▶ Exercise description
Omit any picture, and return the remaining data exactly as written.

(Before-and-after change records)
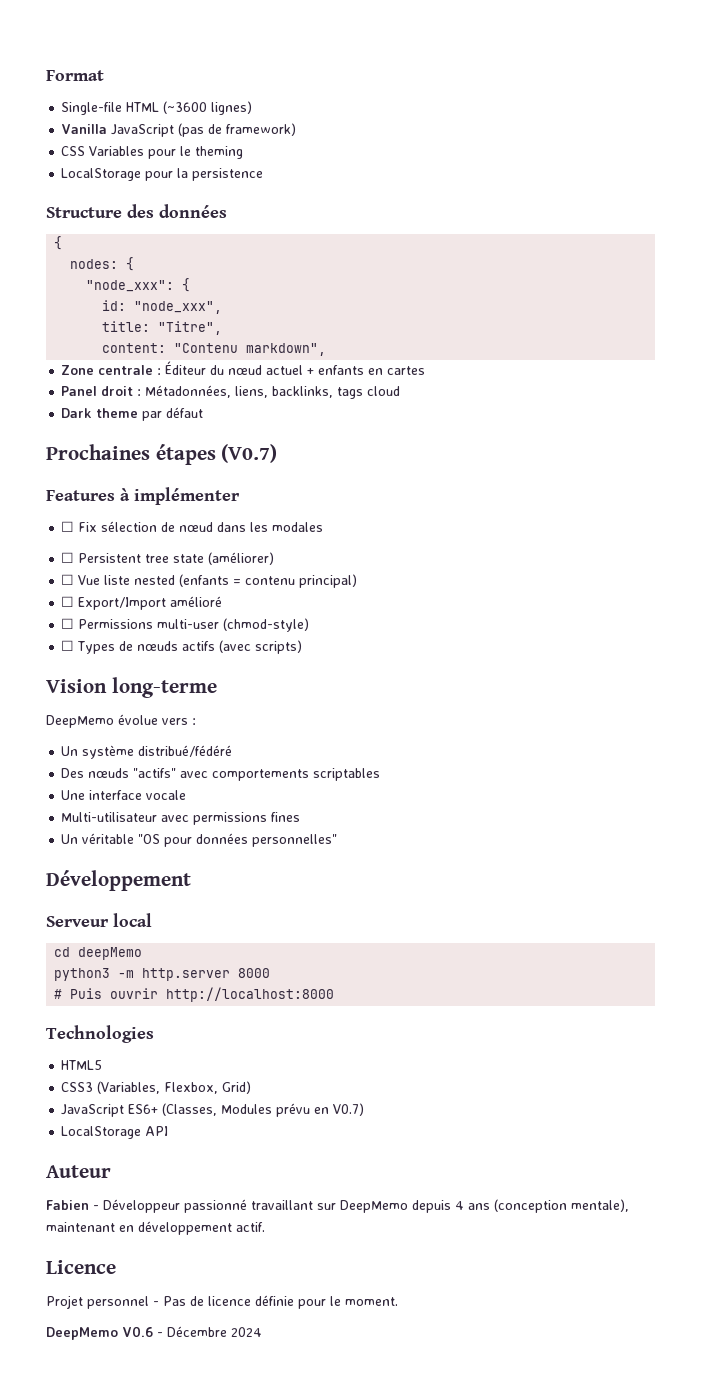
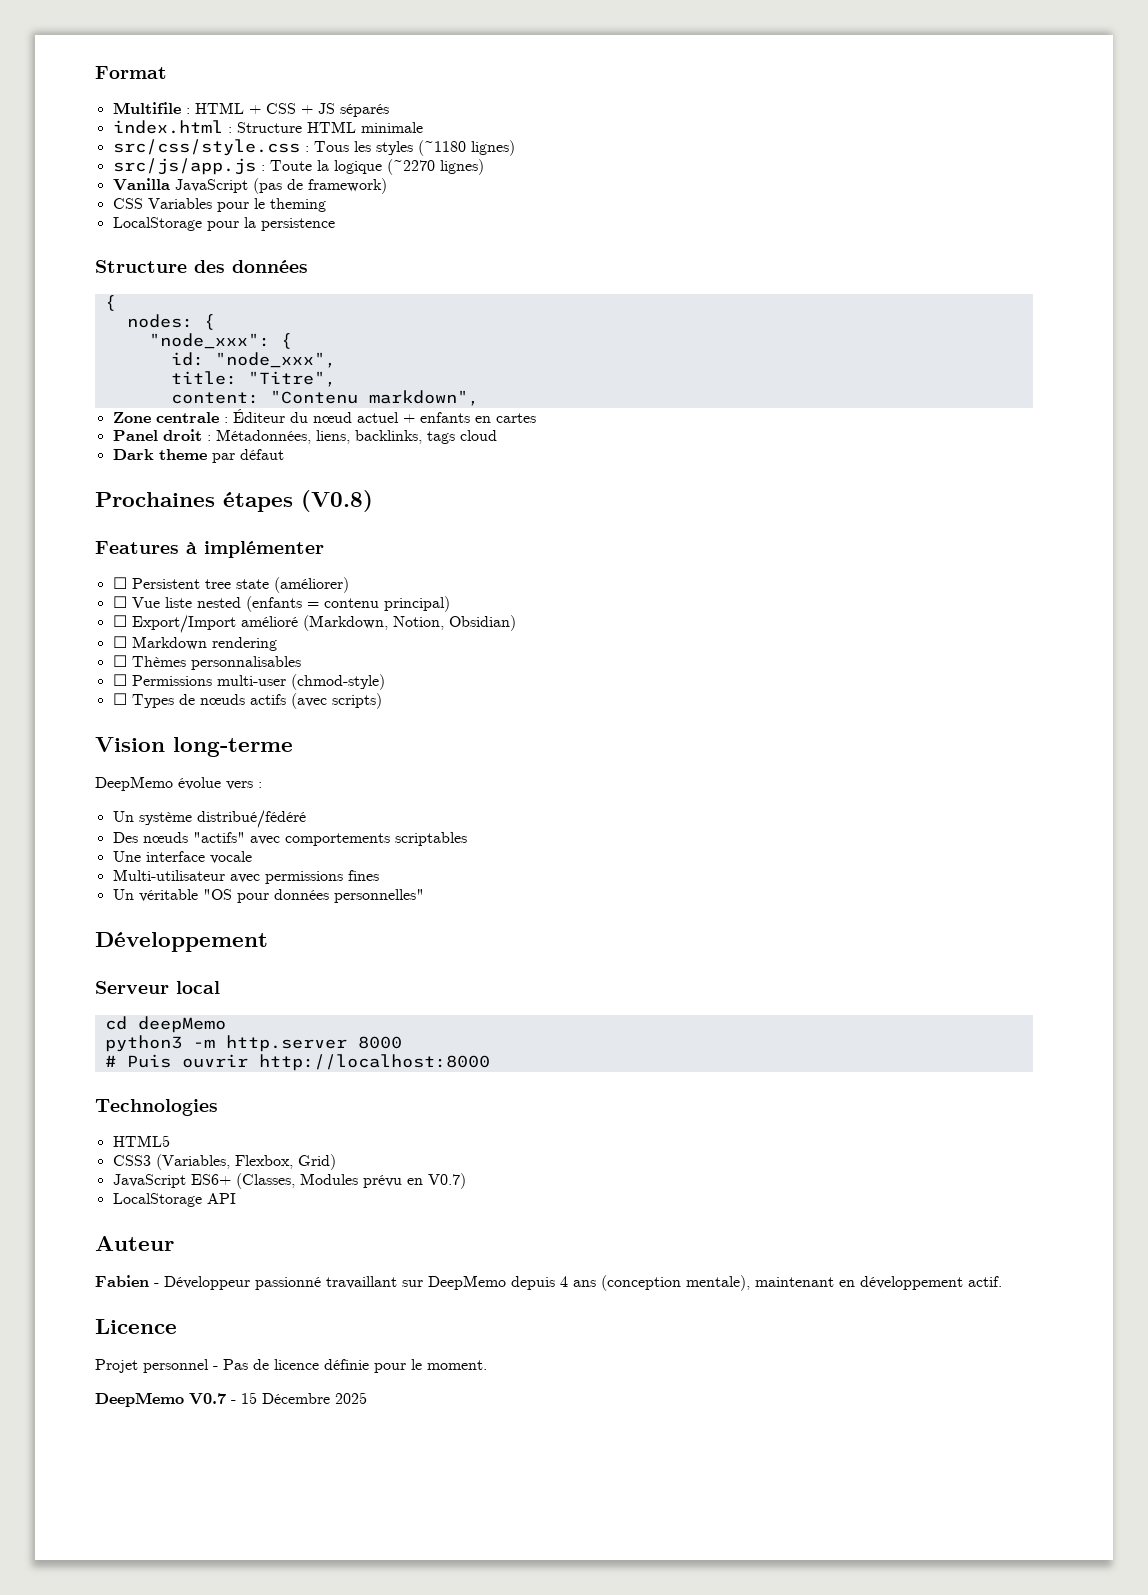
- Single-file HTML (~3600 lignes)
+ Multifile : HTML + CSS + JS séparés
+ index.html : Structure HTML minimale
+ src/css/style.css : Tous les styles (~1180 lignes)
+ src/js/app.js : Toute la logique (~2270 lignes)
- Prochaines étapes (V0.7)
+ Prochaines étapes (V0.8)
- ☐ Fix sélection de nœud dans les modales
- ☐ Export/Import amélioré
+ ☐ Export/Import amélioré (Markdown, Notion, Obsidian)
+ ☐ Markdown rendering
+ ☐ Thèmes personnalisables
- DeepMemo V0.6 - Décembre 2024
+ DeepMemo V0.7 - 15 Décembre 2025

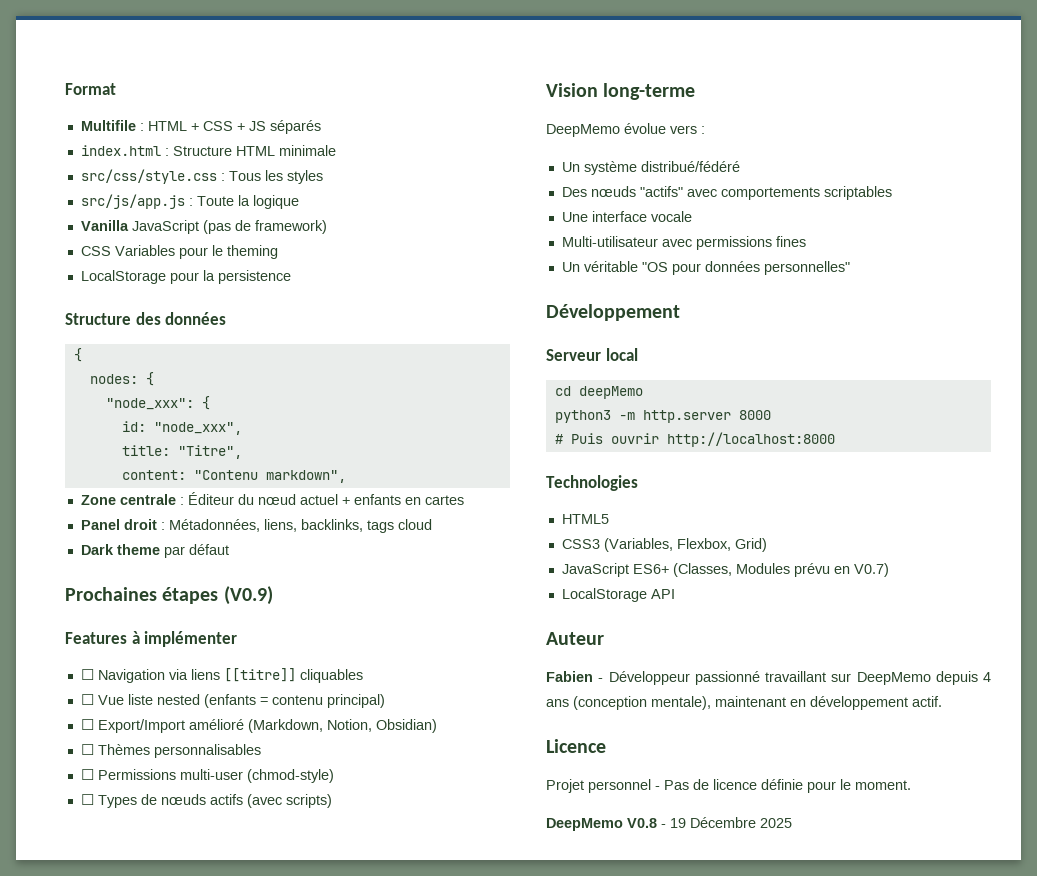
- src/css/style.css : Tous les styles (~1180 lignes)
+ src/css/style.css : Tous les styles
- src/js/app.js : Toute la logique (~2270 lignes)
+ src/js/app.js : Toute la logique
- Prochaines étapes (V0.8)
+ Prochaines étapes (V0.9)
- ☐ Persistent tree state (améliorer)
+ ☐ Navigation via liens [[titre]] cliquables
- ☐ Markdown rendering
- DeepMemo V0.7 - 15 Décembre 2025
+ DeepMemo V0.8 - 19 Décembre 2025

▶ Task response
- Single-file HTML (~3600 lignes)
+ Multifile : HTML + CSS + JS séparés
+ index.html : Structure HTML minimale
+ src/css/style.css : Tous les styles (~1180 lignes)
+ src/js/app.js : Toute la logique (~2270 lignes)
- Prochaines étapes (V0.7)
+ Prochaines étapes (V0.8)
- ☐ Fix sélection de nœud dans les modales
- ☐ Export/Import amélioré
+ ☐ Export/Import amélioré (Markdown, Notion, Obsidian)
+ ☐ Markdown rendering
+ ☐ Thèmes personnalisables
- DeepMemo V0.6 - Décembre 2024
+ DeepMemo V0.7 - 15 Décembre 2025

- src/css/style.css : Tous les styles (~1180 lignes)
+ src/css/style.css : Tous les styles
- src/js/app.js : Toute la logique (~2270 lignes)
+ src/js/app.js : Toute la logique
- Prochaines étapes (V0.8)
+ Prochaines étapes (V0.9)
- ☐ Persistent tree state (améliorer)
+ ☐ Navigation via liens [[titre]] cliquables
- ☐ Markdown rendering
- DeepMemo V0.7 - 15 Décembre 2025
+ DeepMemo V0.8 - 19 Décembre 2025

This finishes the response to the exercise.